GNU Lesser General Public License
- Logo
- Published: 1991; 35 years ago
- SPDX identifier: LGPL-3.0-or-later LGPL-3.0-only LGPL-2.1-or-later LGPL-2.1-only LGPL-2.0-or-later LGPL-2.0-only
- Debian FSG compatible: Yes
- FSF approved: Yes
- OSI approved: Yes
- GPL compatible: Yes
- Copyleft: Yes (library or dynamic linking-based)
- Linking from code with a different license: Yes
- Website: www.gnu.org/licenses/lgpl.html

= GNU Lesser General Public License =

Free-software license

The GNU Lesser General Public License (LGPL) is a free-software license published by the Free Software Foundation (FSF). The license allows developers and companies to use and integrate a software component released under the LGPL into their own (even proprietary) software without being required by the terms of a strong copyleft license to release the source code of their own components. However, any developer who modifies an LGPL-covered component is required to make their modified version available under the same LGPL license. For proprietary software, code under the LGPL is usually used in the form of a shared library, so that there is a clear separation between the proprietary and LGPL components. The LGPL is primarily used for software libraries, although it is also used by some stand-alone applications.

The LGPL was developed as a compromise between the strong copyleft of the GNU General Public License (GPL) and more permissive licenses such as the BSD licenses and the MIT License. The word "Lesser" in the title shows that the LGPL does not guarantee the end user's complete freedom in the use of software; it only guarantees the freedom of modification for components licensed under the LGPL, but not for any proprietary components.

==History==
The license was originally called the GNU Library General Public License and was first published in 1991, and adopted the version number 2 for parity with GPL version 2. The LGPL was revised in minor ways in the 2.1 point release, published in 1999, when it was renamed the GNU Lesser General Public License to reflect the FSF's position that not all libraries should use it. Version 3 of the LGPL was published in 2007 as a list of additional permissions applied to GPL version 3.

In addition to the term "work based on the Program" of GPL, LGPL version 2 introduced two additional clarification terms "work based on the library" and "work that uses the library". LGPL version 3 partially dropped these terms.

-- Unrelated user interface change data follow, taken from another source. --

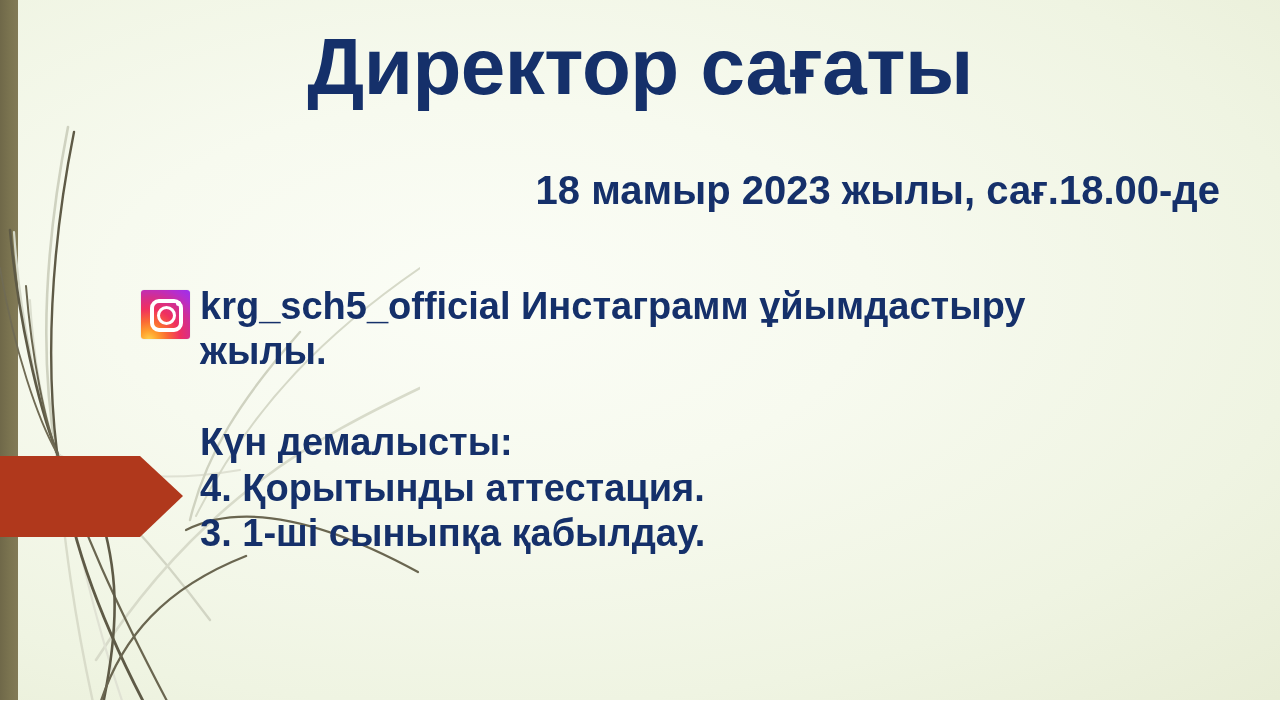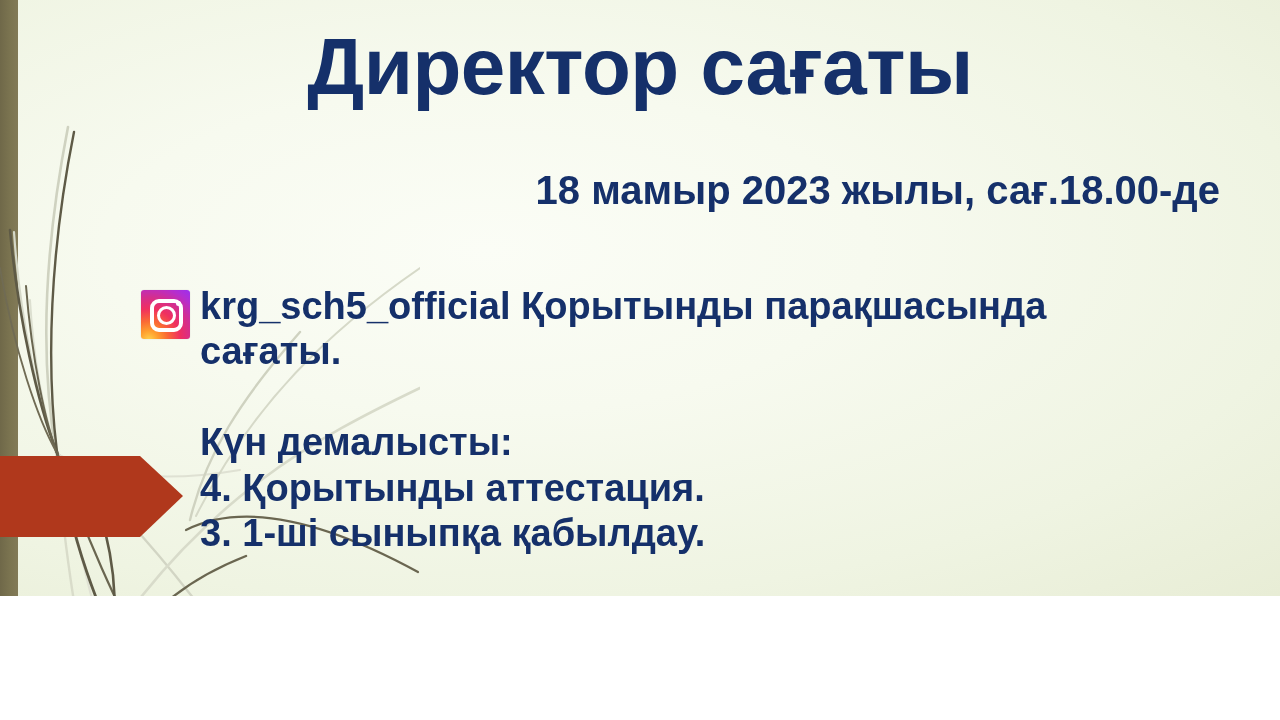"Директор сағаты" #slide { height: 596px -> 700px }
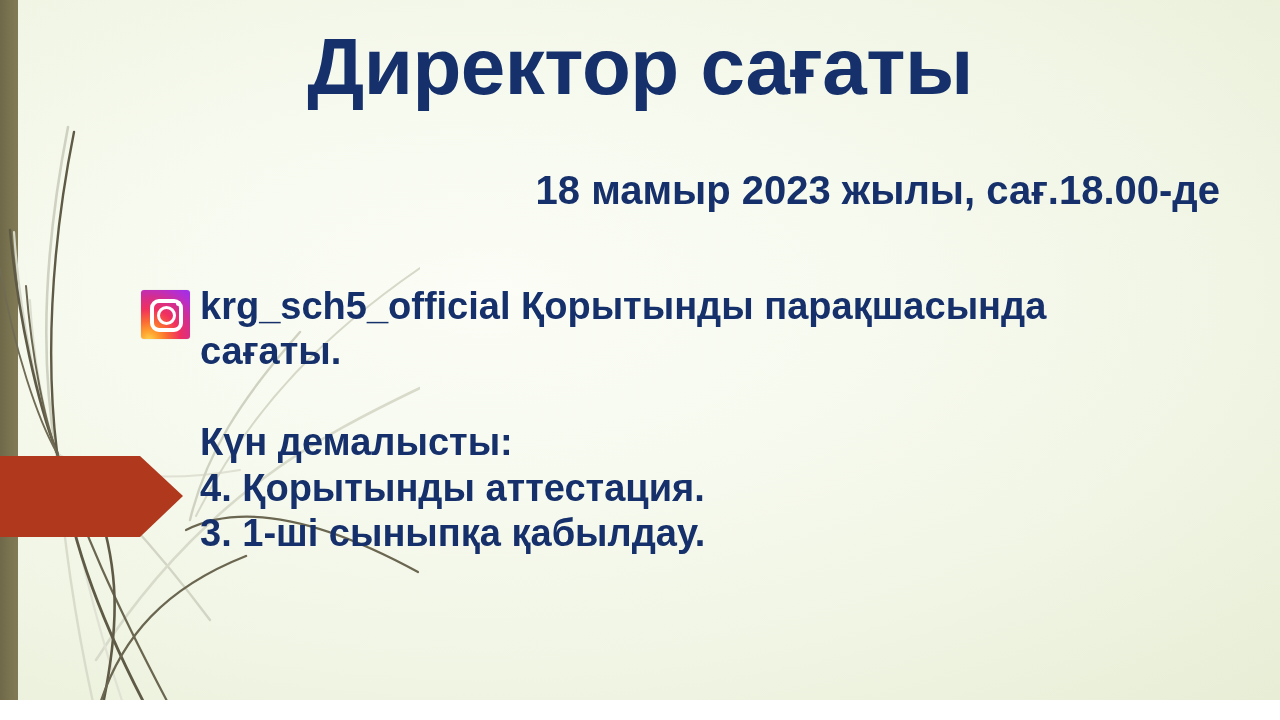"krg_sch5_official Қорытынды парақшасында" span.ig-text { text: Қорытынды парақшасында -> Инстаграмм ұйымдастыру }
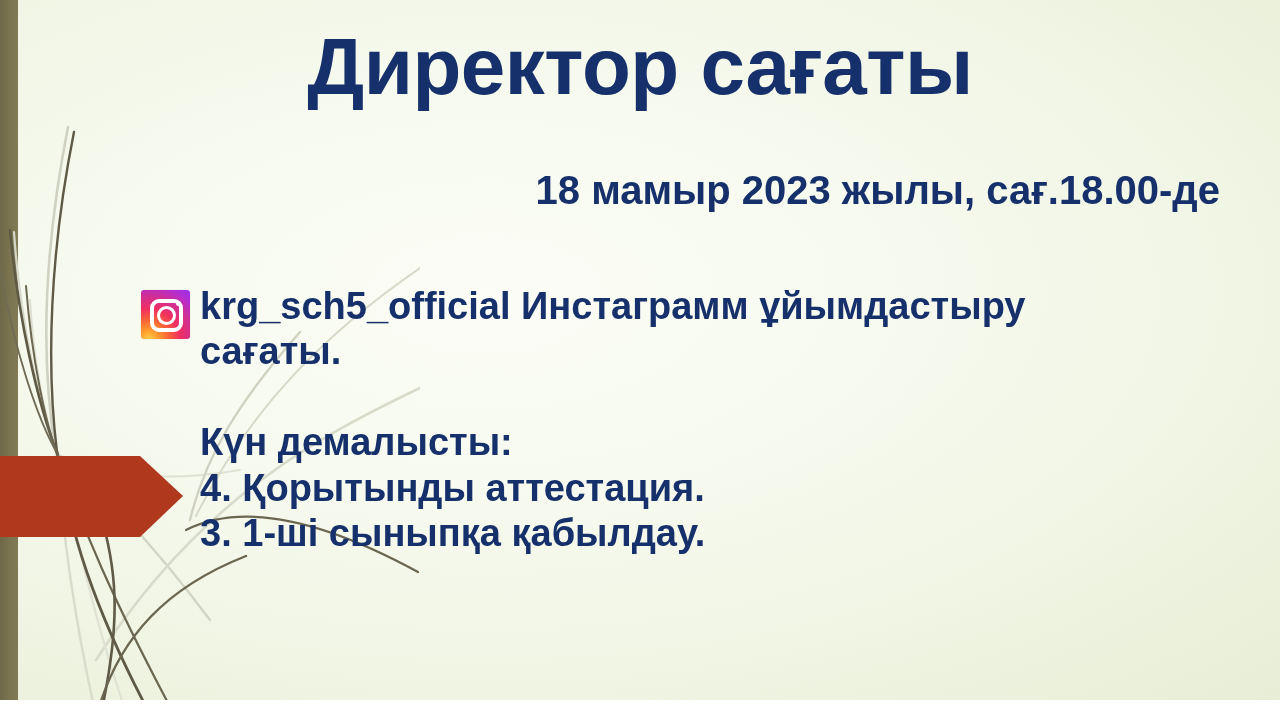"сағаты." span.ig-text { text: сағаты -> жылы }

==Differences from the GPL==
The main difference between the GPL and the LGPL is that the latter allows the work to be linked with (in the case of a library, "used by") a non-(L)GPLed program, regardless of whether it is licensed under a license of GPL family or other licenses. In LGPL 2.1, the non-(L)GPLed program can then be distributed under any terms if it is not a derivative work. If it is a derivative work, then the program's terms must allow for "modification of the work for the customer's own use and reverse engineering for debugging such modifications". Whether a work that uses an LGPL program is a derivative work or not is a legal issue. A standalone executable that dynamically links to a library through a .so, .dll, or similar medium is generally accepted as not being a derivative work as defined by the LGPL. It would fall under the definition of a "work that uses the Library". Paragraph 5 of the LGPL version 2.1 states:

A program that contains no derivative of any portion of the Library, but is designed to work with the Library by being compiled or linked with it, is called a "work that uses the Library". Such a work, in isolation, is not a derivative work of the Library, and therefore falls outside the scope of this License.

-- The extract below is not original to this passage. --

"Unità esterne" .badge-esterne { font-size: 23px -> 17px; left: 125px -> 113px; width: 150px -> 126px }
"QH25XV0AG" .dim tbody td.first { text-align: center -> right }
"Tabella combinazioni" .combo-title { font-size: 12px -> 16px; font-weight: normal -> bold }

Essentially, if it is a "work that uses the library", then it must be possible for the software to be linked with a newer version of the LGPL-covered program. The most commonly used method for doing so is to use "a suitable shared library mechanism for linking". Alternatively, a statically linked library is allowed if either source code or linkable object files are provided.

==Compatibility==
Free Software Foundation's Software Licenses list explains the compatibility with many open source licenses.
===GPL===
One feature of the LGPL is the permission to sublicense under the GPL any piece of software which is received under the LGPL (see section 3 of the LGPL version 2.1, and section 2 option b of the LGPL version 3). This feature allows for direct reuse of LGPLed code in GPLed libraries and applications.

Version 3 of the LGPL is not inherently compatible with version 2 of the GPL. However, works using the latter that have given permission to use a later version of the GPL are compatible: a work released under the GPLv2 "or any later version" may be combined with code from a LGPL version 3 library, with the combined work as a whole falling under the terms of the GPLv3.

===Expat/X11/MIT===
All LGPL versions are compatible with the Expat license and the X11 license (MIT license) because all GPL versions are compatible and LGPL gives more rights than GPL.

===Apache===
LGPL 3.0 is compatible with Apache License 2.0.
LGPL 2.0 and LGPL 2.1 are incompatible with Apache License 2.0. However, if the license condition is either LGPL-2.0-or-later or LGPL-2.1-or-later then LGPL 3.0 can be chosen to be compatible.

All LGPL versions are incompatible with Apache License version 1.0 and 1.1.

==FSF recommendations on library licensing==
The former name GNU Library General Public License gave some the impression that the FSF recommended that all software libraries should use the LGPL and programs should use the GPL. In the 1999 essay Why you shouldn't use the Lesser GPL for your next library, Richard Stallman explained that while the LGPL had not been deprecated, one should not necessarily use the LGPL for all libraries, as using GPL can give advantage to free-software developers.

==Programming language specifications==
The license uses terminology which is mainly intended for applications written in the C programming language or its family. Franz Inc., the developers of Allegro Common Lisp, published their own preamble to the license to clarify terminology in the Lisp context.
The LGPL with this preamble is sometimes referred to as the LLGPL.

In addition, Ada has a special feature, generics, which may prompt the use of the GNAT Modified General Public License (GMGPL): it allows code to link against or instantiate GMGPL-covered units without the code itself becoming covered by the GPL.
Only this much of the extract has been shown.